Many other similar personal experiences are put forth as supposed “evidence” that Christians can have demons. There are simple explanations for these things that do not require the anti-biblical assumption that they were possessed by demons.
• Not everyone attending a Christian church is a Christian. Millions of churchgoers have never had a personal conversion experience of repenting of sin and accepting Jesus Christ as the only way of salvation. (I personally attended church for 25 years before having a genuine faith encounter with Jesus as my Lord and Savior.) Without that born-again experience, and therefore lacking the presence of the Holy Spirit within them, they are subject to a vast array of demonic attacks.
• 2 Peter 2:20-21 If they have escaped the corruption of the world by knowing our Lord and Savior Jesus Christ and are again entangled in it and are overcome, they are worse off at the end than they were at the beginning. It would have been better for them not to have known the way of righteousness, than to have known it and then to turn their backs on the sacred command that was passed on to them. Some who have known the Lord depart from their faith and end up “worse off at the end than they were at the beginning.”
• Even genuine Christians sometimes act in ridiculous ways. I remember one pastor’s wife in a small Alaskan church. She wailed aloud in a very distracting way throughout much of the church service. Another Alaskan pastor told me how he was trying to pray for a lady after the service, and every time he would lay hands on her to pray, she would jerk around violently. Finally he said to her, “Ma’am, you’re going to have to hold still so I can pray for you!”

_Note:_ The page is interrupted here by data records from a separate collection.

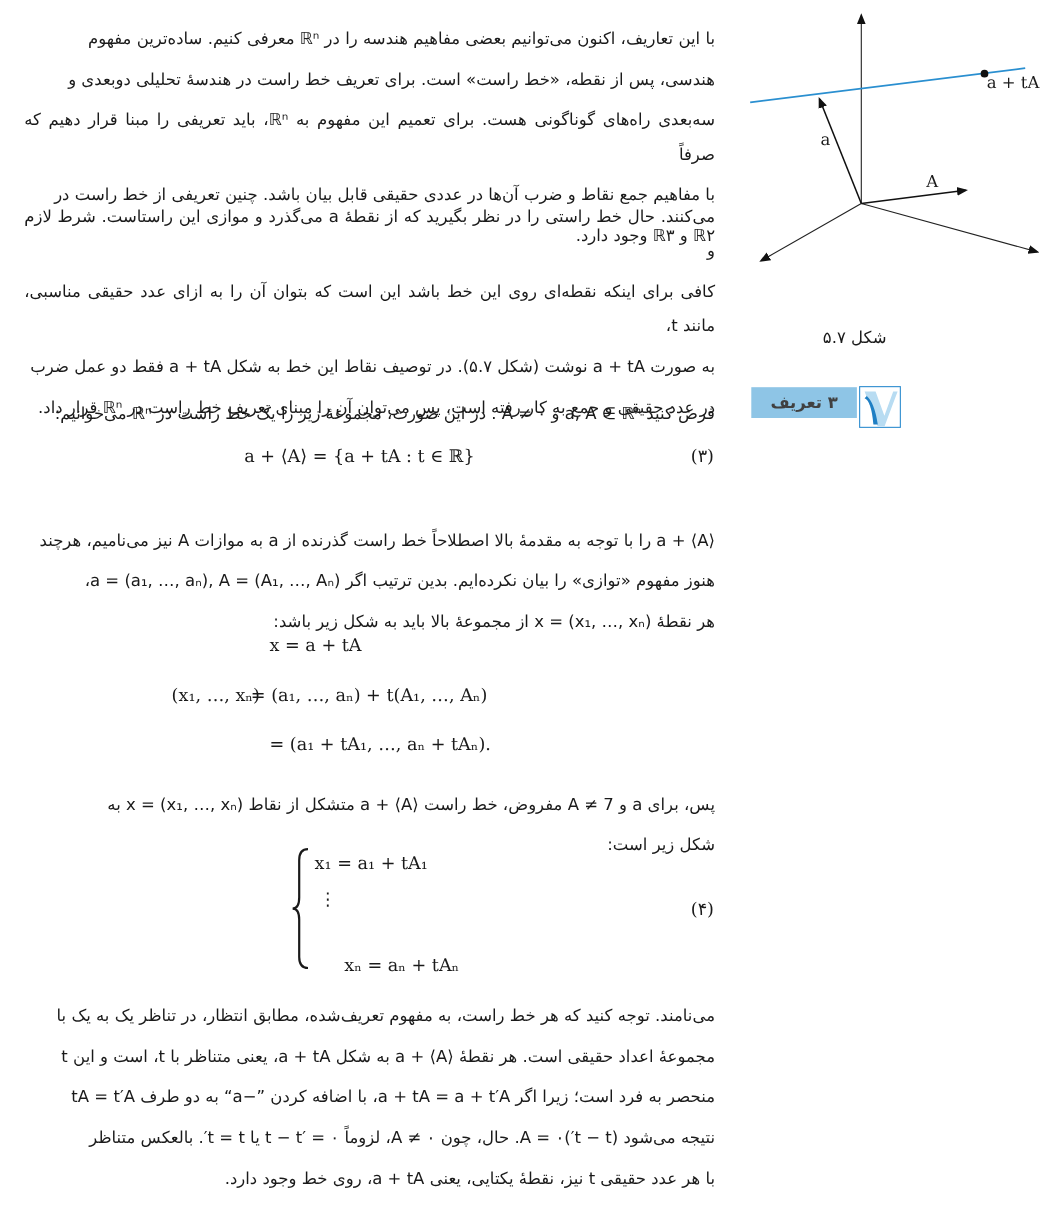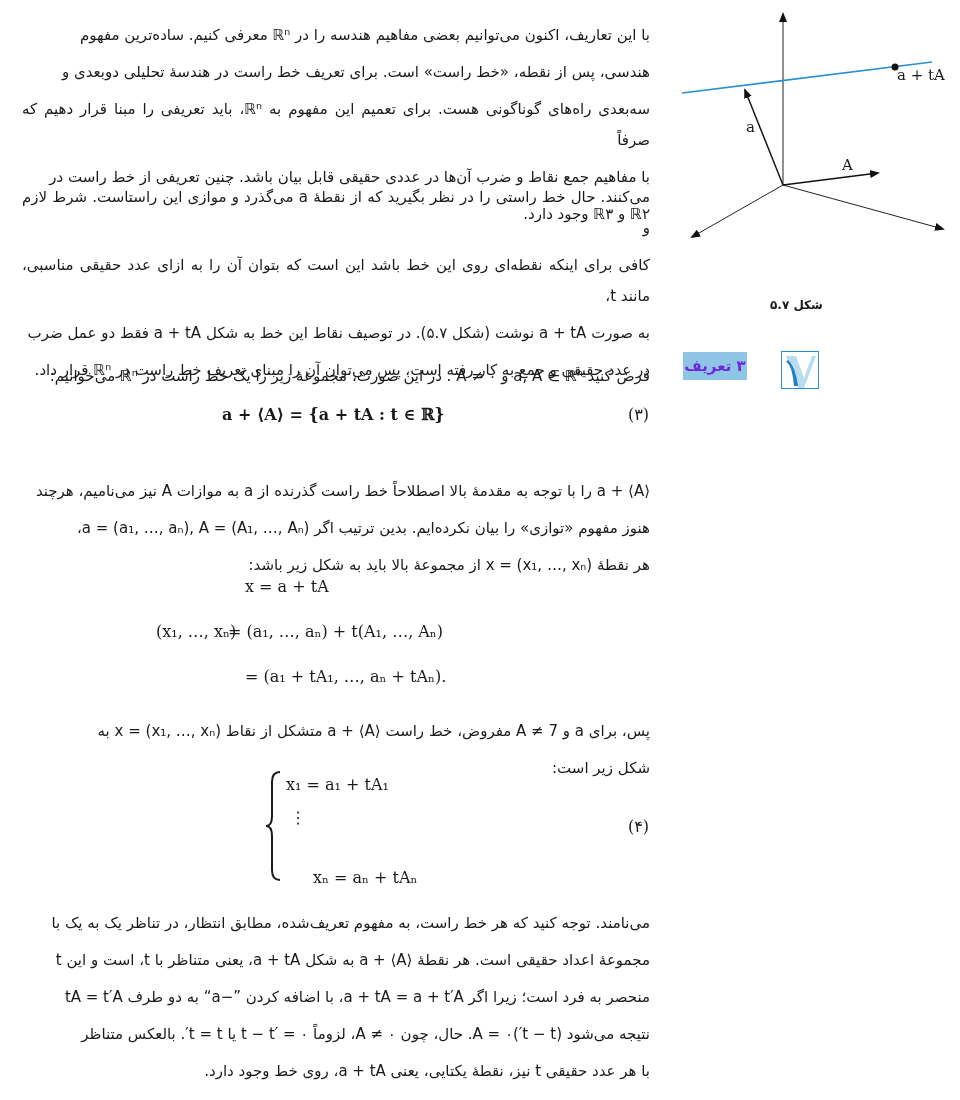--- a/index.html
+++ b/index.html
@@ -4,24 +4,24 @@
 <style>
   html, body { margin: 0; padding: 0; background: #ffffff; }
   body { width: 960px; height: 1100px; position: relative; overflow: hidden;
          font-family: "DejaVu Sans", sans-serif; color: #1a1a1a; }
   .para { position: absolute; left: 16px; width: 640px; direction: rtl; text-align: justify;
           font-family: "DejaVu Sans", sans-serif; font-size: 15px; line-height: 31px; }
   .para p { margin: 6px; }
   .eq { position: absolute; font-family: "DejaVu Serif", serif; font-size: 16px; direction: ltr; white-space: nowrap; }
   .eqnum { position: absolute; font-family: "DejaVu Serif", serif; font-size: 16px; }
   .fig { position: absolute; left: 676px; top: 0; width: 284px; height: 320px; }
-  .fig-caption { position: absolute; left: 770px; top: 298px; font-weight: bold; font-size: 12px; direction: rtl; }
-  .def-badge { position: absolute; left: 683px; top: 352px; width: 64px; height: 28px; background: #8ec5e6;
+  .fig-caption { position: absolute; left: 748px; top: 298px; font-weight: normal; font-size: 15px; direction: rtl; }
+  .def-badge { position: absolute; left: 683px; top: 352px; width: 96px; height: 28px; background: #8ec5e6;
                display: flex; align-items: center; justify-content: center; direction: rtl;
-               font-weight: bold; font-size: 15px; color: #6d28d9; }
+               font-weight: bold; font-size: 15px; color: #404040; }
   .def-icon { position: absolute; left: 781px; top: 351px; width: 38px; height: 38px; border: 1.5px solid #2d8ccf;
               box-sizing: border-box; background: #ffffff; overflow: hidden; }
 </style>
 </head>
 <body>
 
 <div class="para" style="top: 14px;">
   <p>با این تعاریف، اکنون می‌توانیم بعضی مفاهیم هندسه را در ℝⁿ معرفی کنیم. ساده‌ترین مفهوم</p>
   <p>هندسی، پس از نقطه، «خط راست» است. برای تعریف خط راست در هندسهٔ تحلیلی دوبعدی و</p>
   <p>سه‌بعدی راه‌های گوناگونی هست. برای تعمیم این مفهوم به ℝⁿ، باید تعریفی را مبنا قرار دهیم که صرفاً</p>
@@ -32,21 +32,21 @@
 <div class="para" style="top: 176px;">
   <p>می‌کنند. حال خط راستی را در نظر بگیرید که از نقطهٔ a می‌گذرد و موازی این راستاست. شرط لازم و</p>
   <p>کافی برای اینکه نقطه‌ای روی این خط باشد این است که بتوان آن را به ازای عدد حقیقی مناسبی، مانند t،</p>
   <p>به صورت a + tA نوشت (شکل ۵.۷). در توصیف نقاط این خط به شکل a + tA فقط دو عمل ضرب</p>
   <p>در عدد حقیقی و جمع به کار رفته است، پس می‌توان آن را مبنای تعریف خط راست در ℝⁿ قرار داد.</p>
 </div>
 
 <div class="para" style="top: 355px;">
   <p>فرض کنید a, A ∈ ℝⁿ و A ≠ ۰ . در این صورت، مجموعهٔ زیر را یک خط راست در ℝⁿ می‌خوانیم:</p>
 </div>
-<div class="eq" style="left: 222px; top: 405px; font-weight: bold;">a + ⟨A⟩ = {a + tA : t ∈ ℝ}</div>
+<div class="eq" style="left: 222px; top: 405px;">a + ⟨A⟩ = {a + tA : t ∈ ℝ}</div>
 <div class="eqnum" style="left: 628px; top: 405px;">(۳)</div>
 
 <div class="para" style="top: 470px;">
   <p>⟨A⟩ + a را با توجه به مقدمهٔ بالا اصطلاحاً خط راست گذرنده از a به موازات A نیز می‌نامیم، هرچند</p>
   <p>هنوز مفهوم «توازی» را بیان نکرده‌ایم. بدین ترتیب اگر a = (a₁, …, aₙ), A = (A₁, …, Aₙ)،</p>
   <p>هر نقطهٔ x = (x₁, …, xₙ) از مجموعهٔ بالا باید به شکل زیر باشد:</p>
 </div>
 
 <div class="eq" style="left: 245px; top: 577px;">x = a + tA</div>
 <div class="eq" style="left: 156px; top: 622px;">(x₁, …, xₙ)</div>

• Sometimes strange, even bizarre behavior, is caused by a medical condition and has nothing to do with demonic activity. I recall one sincere Christian lady in a church in another state. For years she demonstrated serious mental problems, to the point that well-intentioned Christians sometimes tried to cast demons out of her, always without any success or cure. Well, long story short, she was made well again when her husband took steps to get her back on the medications that she had stopped taking! Many had concluded that she had demons, and the many were wrong! She simply had a chemical imbalance that was easily remedied by medicine.

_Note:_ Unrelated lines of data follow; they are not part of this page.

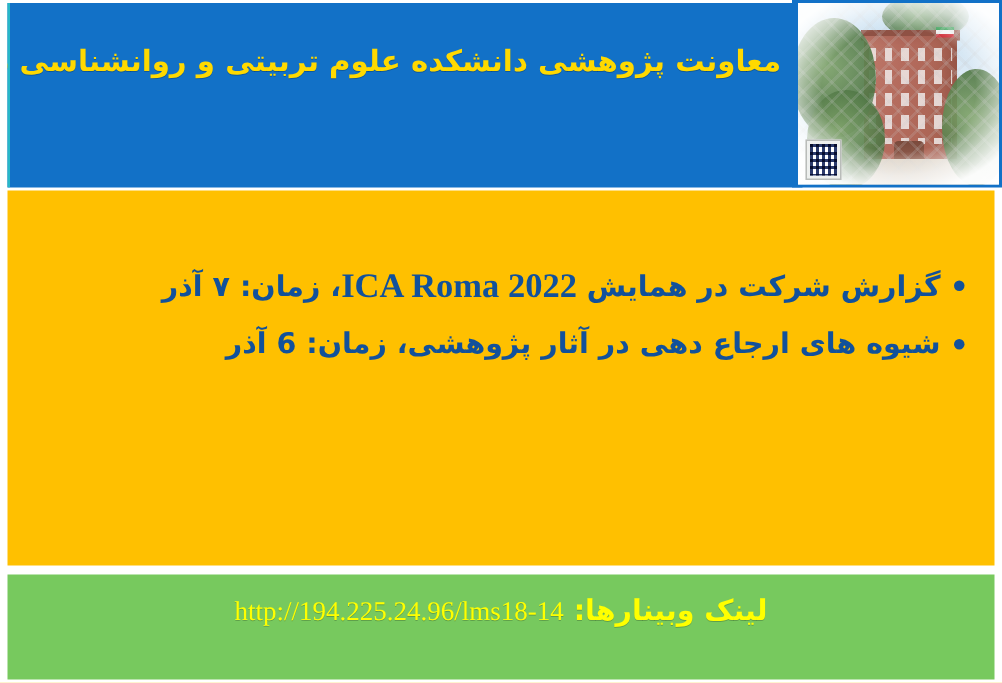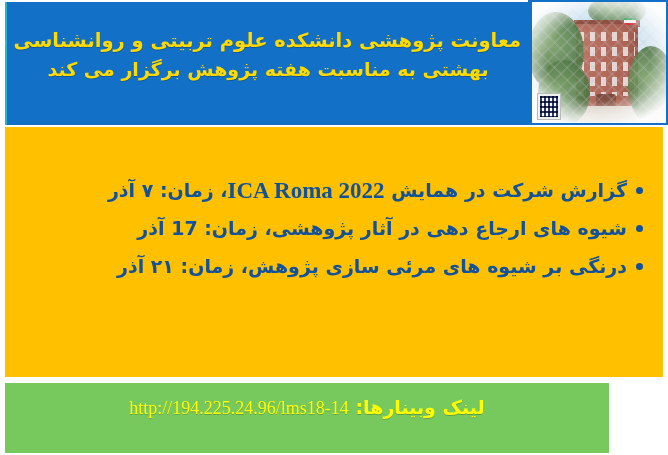--- a/index.html
+++ b/index.html
@@ -229,21 +229,21 @@
     text-decoration: underline wavy #e03020;
     text-decoration-thickness: 1px;
     text-underline-offset: 2px;
   }
 
   
   .footer-band {
     position: absolute;
     left: 5px;
     top: 383px;
-    width: 604px;
+    width: 658px;
     height: 70px;
     background: #77c95e;
   }
   .footer-line {
     direction: rtl;
     text-align: center;
     color: #ffff00;
     font-family: "DejaVu Sans", sans-serif;
     font-weight: bold;
     font-size: 19px;
@@ -263,21 +263,20 @@
 </style>
 </head>
 <body>
 
 <div id="poster">
 
   <div class="header-band">
     <div class="header-accent-left"></div>
     <div class="header-text-wrap">
       <span class="header-line l1">معاونت پژوهشی دانشکده علوم تربیتی و روانشناسی دانشگاه شهید</span>
-      <span class="header-line l2">بهشتی به مناسبت هفته پژوهش برگزار می کند</span>
     </div>
   </div>
 
   <div class="photo-frame">
     <div class="photo-inner">
       <div class="photo-sky"></div>
       <div class="tree t4"></div>
       <div class="bldg-roof"></div>
       <div class="bldg"></div>
       <div class="bldg-wins"></div>
@@ -298,27 +297,23 @@
   <div class="body-band">
     <ul class="bullet-list">
 
       <li class="bullet-item">
         <span class="dot"></span>
         <span class="bullet-text">گزارش  شرکت در همایش  </span><span class="latin">ICA Roma 2022</span><span class="bullet-text">، زمان: ۷ آذر</span>
       </li>
 
       <li class="bullet-item">
         <span class="dot"></span>
-        <span class="bullet-text">شیوه های ارجاع دهی در آثار پژوهشی، زمان: 17 آذر</span>
+        <span class="bullet-text">شیوه های ارجاع دهی در آثار پژوهشی، زمان: 6 آذر</span>
       </li>
 
-      <li class="bullet-item">
-        <span class="dot"></span>
-        <span class="bullet-text">درنگی بر شیوه های مرئی سازی پژوهش، زمان: ۲۱ آذر</span>
-      </li>
 
 
     </ul>
   </div>
 
   <div class="footer-band">
     <div class="footer-line first">
       <span>لینک وبینارها:</span>
       <span class="footer-url">http://194.225.24.96/lms18-14</span>
     </div>

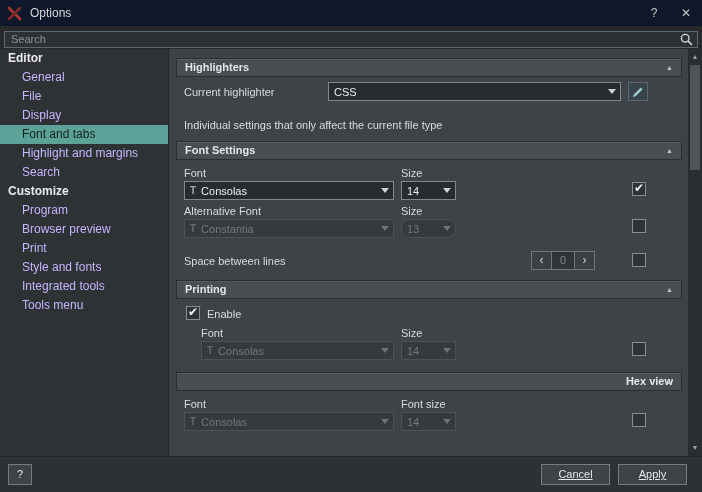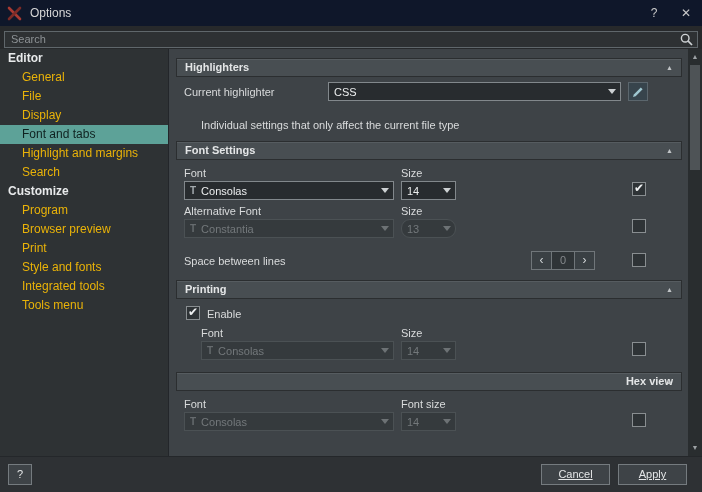--- a/index.html
+++ b/index.html
@@ -20,21 +20,21 @@
 
   
   .searchbar { position:absolute; top:26px; left:0; right:0; height:23px; background:#27292b; padding:3px 4px; }
   .search-input { width:100%; height:17px; background:#2e3133; border:1px solid #60676b; color:#d8dadb; font-size:11px; padding:0 22px 0 6px; outline:none; font-family:"Liberation Sans",sans-serif; }
   .search-input::placeholder { color:#8d9295; }
   .search-icon { position:absolute; right:9px; top:6px; }
 
   
   .sidebar { position:absolute; top:49px; left:0; width:168px; bottom:36px; background:#2e3234; padding-top:0; }
   .side-group { color:#e8eaeb; font-weight:bold; font-size:12px; height:19px; line-height:18px; padding-left:8px; }
-  .side-item { color:#eab308; font-size:12px; height:19px; line-height:18px; padding-left:22px; cursor:default; }
+  .side-item { color:#c4b5fd; font-size:12px; height:19px; line-height:18px; padding-left:22px; cursor:default; }
   .side-item.selected { background:#5da298; color:#0f2220; }
 
   
   .content { position:absolute; top:49px; left:168px; right:14px; bottom:36px; background:#3e4347; border-left:1px solid #23262a; }
   .sec-header { position:absolute; left:7px; right:6px; height:19px; background:#484e52; border:1px solid #2b2e30; box-shadow:inset 0 1px 0 #565c60; color:#e4e6e7; font-size:11px; font-weight:bold; line-height:17px; padding:0 8px; }
   .sec-arrow { position:absolute; right:8px; top:0; font-size:7px; color:#c0c4c6; line-height:17px; }
   .lbl { position:absolute; color:#d9dbdc; font-size:11px; height:13px; line-height:13px; white-space:nowrap; }
 
   .combo { position:absolute; height:19px; background:#282c2f; border:1px solid #82888c; color:#eceeef; font-size:11px; display:flex; align-items:center; padding:0 18px 0 5px; cursor:default; }
   .combo .combo-val { white-space:nowrap; overflow:hidden; }
@@ -124,21 +124,21 @@
     <span class="lbl" style="left:15px; top:37px;">Current highlighter</span>
     <div class="combo" style="left:159px; top:33px; width:293px;">
       <span class="combo-val">CSS</span>
       <span class="chev"></span>
     </div>
     <span class="icon-btn" style="left:459px; top:33px;">
       <svg width="12" height="12" viewBox="0 0 12 12">
         <path d="M1 11 L3.6 10.2 L10.6 3.2 L8.8 1.4 L1.8 8.4 Z" fill="#9fc7d0"></path>
       </svg>
     </span>
-    <span class="lbl" style="left:32px; top:70px;">Individual settings that only affect the current file type</span>
+    <span class="lbl" style="left:15px; top:70px;">Individual settings that only affect the current file type</span>
 
     <div class="sec-header" style="top:92px;">
       <span>Font Settings</span>
       <span class="sec-arrow">▲</span>
     </div>
     <span class="lbl" style="left:15px; top:118px;">Font</span>
     <span class="lbl" style="left:232px; top:118px;">Size</span>
     <div class="combo" style="left:15px; top:132px; width:210px;">
       <span class="tt-icon">T</span>
       <span class="combo-val">Consolas</span>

• Many misinformed Christians fighting some sin or bondage have some alleged demon cast out, then they walk in a time of victory, of which they testify loudly. Then, sometimes, they fall back into the same sin or bondage (they rarely testify of this!), because they haven’t dealt with the real issue by repenting so as to be forgiven by God and to escape from the devil’s hostile efforts to defeat them. Blaming the problem on demonic activity allowed them to do an end run around the real need, which was to repent before the Lord and to crucify the flesh.
• That’s enough examples. The point is this: experience proves nothing! The Bible proves everything! Historically, “experience” has led the saints into much error, including this erroneous teaching of Christians being daimonizomai and “having” demons. The Bible, not experience, always leads us into God’s liberating truths.

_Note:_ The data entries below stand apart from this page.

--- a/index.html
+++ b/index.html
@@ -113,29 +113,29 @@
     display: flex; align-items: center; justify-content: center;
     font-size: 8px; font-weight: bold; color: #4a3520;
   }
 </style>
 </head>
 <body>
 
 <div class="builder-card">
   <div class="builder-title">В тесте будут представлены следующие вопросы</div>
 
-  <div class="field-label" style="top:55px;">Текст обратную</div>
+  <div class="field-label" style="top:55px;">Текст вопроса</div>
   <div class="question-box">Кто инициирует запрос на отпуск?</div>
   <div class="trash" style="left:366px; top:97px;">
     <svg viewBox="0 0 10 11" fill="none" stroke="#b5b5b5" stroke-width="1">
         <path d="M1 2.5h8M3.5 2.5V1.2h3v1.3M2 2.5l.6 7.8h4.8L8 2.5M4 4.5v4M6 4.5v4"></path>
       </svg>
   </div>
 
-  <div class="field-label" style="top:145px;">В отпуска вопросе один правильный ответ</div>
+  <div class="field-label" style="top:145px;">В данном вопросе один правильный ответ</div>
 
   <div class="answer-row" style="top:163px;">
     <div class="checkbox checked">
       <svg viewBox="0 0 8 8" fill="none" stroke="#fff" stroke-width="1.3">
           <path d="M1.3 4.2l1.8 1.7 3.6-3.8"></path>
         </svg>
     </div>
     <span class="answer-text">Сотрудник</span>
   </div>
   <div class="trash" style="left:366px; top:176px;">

In sum, can Satan and his demons exert negative influences upon Christians? Certainly. We saw earlier that the devil tempts, deceives, masquerades, outwits, torments, hinders, and leads astray Christians, just to give a partial list. But what occurs ZERO times in Scripture is a born-again Christian having a demon within that needs to be cast out. It is simply not there. For the believer, Jesus disarmed demonic powers by the Cross (Colossians 2:15). The apostle Paul tells the born-again believer that God “hath delivered us from the power of darkness, and hath translated us into the kingdom of His dear Son” (Colossians 1:13, KJV).
When the devil tries to tempt you, hinder you, defeat you, lie to you, or whatever, follow James 4:7, KJV — “Submit yourselves therefore to God. Resist the devil, and he will flee from you.” Walk in the deliverance that Jesus Christ provided for you, and be free!